Nacjonalizm powinien zadbać o obecność reprezentantów swojej idei we wszystkich sferach życia publicznego w Polsce. Wychodząc z tego założenia – zależnie od wykształcenia, zawodu wyuczonego, umiejętności praktycznych, indywidualnych kwalifikacji i doświadczenia – trzeba się uczyć, zdobywać wykształcenie,doświadczenie w kierunku zawodowym, naukowym bądź technicznym, poszerzać swoje horyzonty myślowe w dziedzinie nauk humanistycznych, zdobywać i rozszerzać swoje kwalifikacje oraz nowe doświadczenia. Wielka Polska, o którą nacjonaliści walczą, w końcu będzie w przyszłości potrzebowała nie tylko wielkiej idei oraz programu, ale konkretnych ludzi: polityków, zawodowych żołnierzy i oficerów, pracowników różnych zawodów od umysłowych po techniczne, naukowców z różnych dziedzin (historyków, matematyków, chemików, fizyków, geografów, informatyków, filozofów etc.), specjalistów od bezpieczeństwa zewnętrznego i wewnętrznego, mechaników, publicystów, poetów, ludzi kultury. Jednym słowem, będzie potrzebowała odpowiednio przygotowaną, uformowaną i doświadczoną elitę intelektualną, społeczną i polityczną, która nada nowy ton życiu Narodu i Państwa Polskiego. Życiu, które poprowadzi naszą Ojczyznę ku Wielkości oraz – w co ufam – lepszej i piękniejszej przyszłości. Trzeba konsekwentnie mierzyć siły na zamiary i móc działać na miarę swoich możliwości na różnych płaszczyznach nacjonalistycznego działania. Dla jednych będzie to publicystyka i szeroko rozumiana działalność umysłowa, intelektualna, dla drugich aktywizm uliczny oraz akcje bezpośrednie, dla innych – działalność wydawnicza, kulturalna, a dla jeszcze innych coś jeszcze innego. Ważne, bynie tkwić w marazmie i rozwijać jak najlepiej swoje talenty i umiejętności adekwatne do tego, w jaki sposób może każdy z nas przysłużyć się Sprawie. Sprawie, która jest Wielka. A Polska od nas wymaga, byśmy byli pokoleniem wielkim.

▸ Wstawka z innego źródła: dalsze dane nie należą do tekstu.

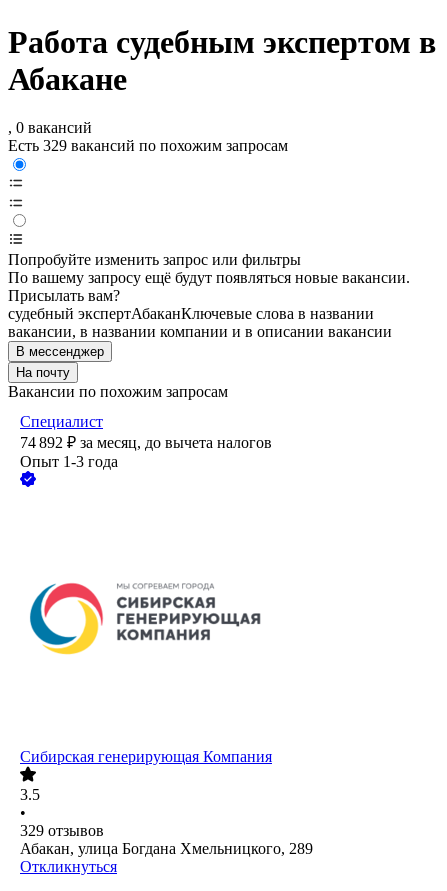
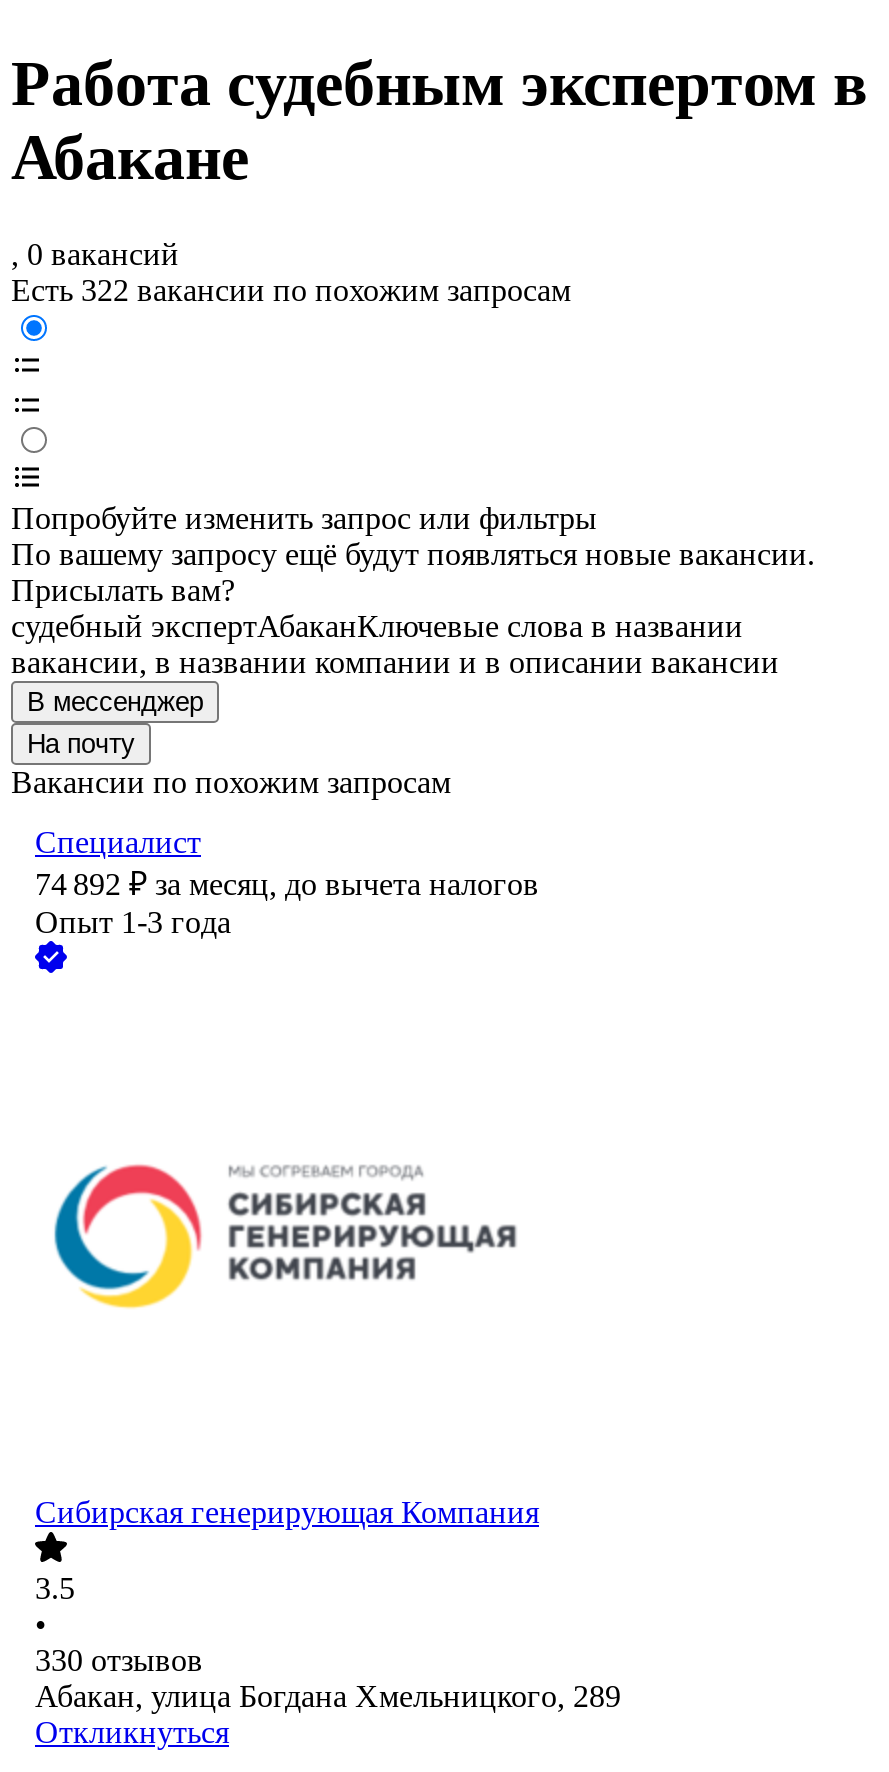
- Есть 329 вакансий по похожим запросам
+ Есть 322 вакансии по похожим запросам

- 329 отзывов
+ 330 отзывов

Musimy coraz szerzej wychodzić do polskiego Narodu. Polski Naród nie żyje w Internecie, tylko w naszej szarej, codziennej rzeczywistości. Warto rozwijać cykliczne akcje wsparcia dla potrzebujących rodaków, w czym pomaga organizowanie i cykliczne ich prowadzenie. Kilka razy do roku nacjonaliści z różnych ugrupowań organizują akcje charytatywne dla dzieci z domów dziecka, dla samotnych matek, bezdomnych oraz biednych, rozbitych rodzin. Biorą udział jako wolontariusze w Bankach Żywności, lokalnych „Wigiliach dla Bezdomnych” i innych tego typu wydarzeniach. Dzięki tym akcjom pokazujemy, że nacjonalizm jako idea zakładająca walkę o lepszy byt socjalny i ekonomiczny Narodu nie jest pustym sloganem, lecz ideą czynu dnia codziennego (mimo, iż z jednej strony skrajna lewica chce mieć monopol na tego typu akcje i oskarża nacjonalistów o wybijanie się kosztem potrzebujących rodaków na promocji swojej idei, a z drugiej strony – pipiprawica i koliberałowie rzucają oskarżeniami o socjalizm, pomoc roszczeniowym nierobom, rozdawnictwo socjalne etc. samemu żadnej alternatywy socjalnej nie oferując dla potrzebujących). Te akcje również pozwalają odkłamać pokutujące stereotypy o nacjonalizmie pokazując, że nacjonalizm nie taki straszny, jak maluje go Gazeta Wyborcza, TVN czy centroprawicowe media.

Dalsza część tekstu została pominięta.